That's when we start expressing out loud our intents- which create expectations on the parts of others, for our behavior.
It is like sharing your personal power, or enlisting the aid of others, which I am guessing AA is all about?

I would guess that it is like most things in life- some recognition that the pressure we subsequently receive from our peers is simply a manifestation of our own conscience, of goals we our self set. Keeping in mind that they are not against you, and it is not you against them, and this is shared effort- not giving it away to them.

Because I observe that those who have the habit of giving power away to others completely end up only playing out a "will versus body" type of conflict, in which they become the drives and appetites of the body, while everyone else is the will, the cruel super ego, and it doesn't get better.

Even if you need to get help and share the power, there is probably a stage in which you must take it back and become autonomous again?

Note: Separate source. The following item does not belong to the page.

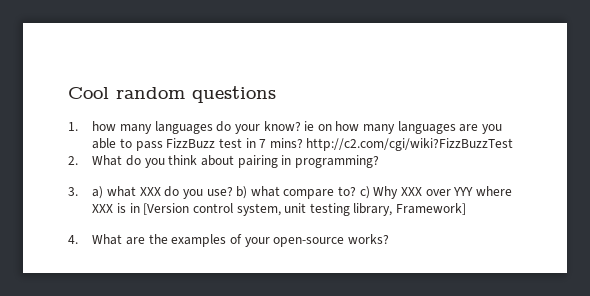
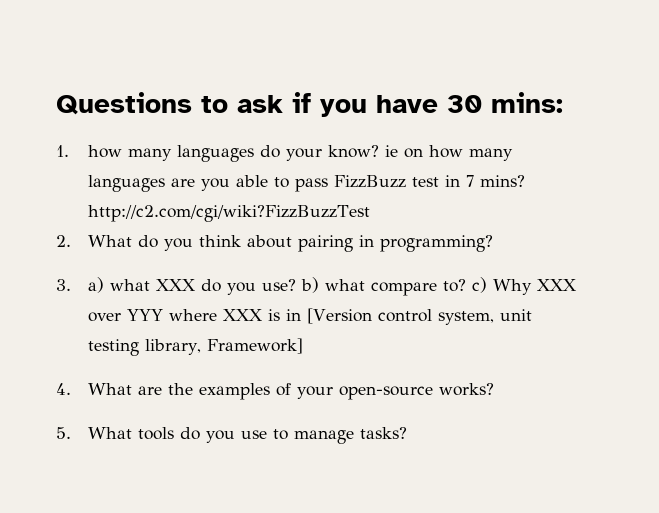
[68,86,276,103] Cool random questions -> [56,92,563,117] Questions to ask if you have 30 mins:
(389, 239) none -> [56,427,408,444] // 5. What tools do you use to manage tasks?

I had a moment when I had my first horse, in which I had been hurt many times, things were out of control with my horse, (who was young and I was inexperienced) and I had become so frightened that I barely had the will to get back in the saddle, much less be a confident leader. I was reduced to blubbering tears with one foot in the stirrup and the other unable to break contact with the ground.

I have never experienced such a lack of courage and motivation! I had to get a friend to help me, which consisted of basically standing there yelling at me. The only way I was able to accept that was the knowledge that we agreed- I wanted him to do that, he was acting out my intents and my inner authority, and it was a loan. I had to take it back later, so that I integrated every bit of my authority to take my position as dominant with my horse. It was very important that I not give it away and forget whose the real boss of me.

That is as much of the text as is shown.